> [Goal of the exercise]
Exactly the line that contains "Disapproving, 1960-10: none -> 30" and the lines following it to the end of the data are to be reproduced, and nothing more.

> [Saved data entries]
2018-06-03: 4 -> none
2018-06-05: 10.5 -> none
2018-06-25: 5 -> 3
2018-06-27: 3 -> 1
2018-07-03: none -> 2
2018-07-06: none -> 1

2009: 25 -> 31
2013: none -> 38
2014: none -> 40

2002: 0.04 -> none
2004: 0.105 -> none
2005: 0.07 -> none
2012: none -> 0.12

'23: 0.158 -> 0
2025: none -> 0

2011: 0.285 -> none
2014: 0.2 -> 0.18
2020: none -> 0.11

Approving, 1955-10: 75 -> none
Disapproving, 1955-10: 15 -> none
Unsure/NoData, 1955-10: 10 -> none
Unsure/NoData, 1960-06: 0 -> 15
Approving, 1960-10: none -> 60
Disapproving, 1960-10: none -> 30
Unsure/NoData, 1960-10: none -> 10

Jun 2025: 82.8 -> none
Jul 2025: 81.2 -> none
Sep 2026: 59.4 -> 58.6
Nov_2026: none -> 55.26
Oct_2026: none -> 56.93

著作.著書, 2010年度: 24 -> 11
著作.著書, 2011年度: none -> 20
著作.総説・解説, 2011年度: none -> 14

> [Expected output]
Disapproving, 1960-10: none -> 30
Unsure/NoData, 1960-10: none -> 10

Jun 2025: 82.8 -> none
Jul 2025: 81.2 -> none
Sep 2026: 59.4 -> 58.6
Nov_2026: none -> 55.26
Oct_2026: none -> 56.93

著作.著書, 2010年度: 24 -> 11
著作.著書, 2011年度: none -> 20
著作.総説・解説, 2011年度: none -> 14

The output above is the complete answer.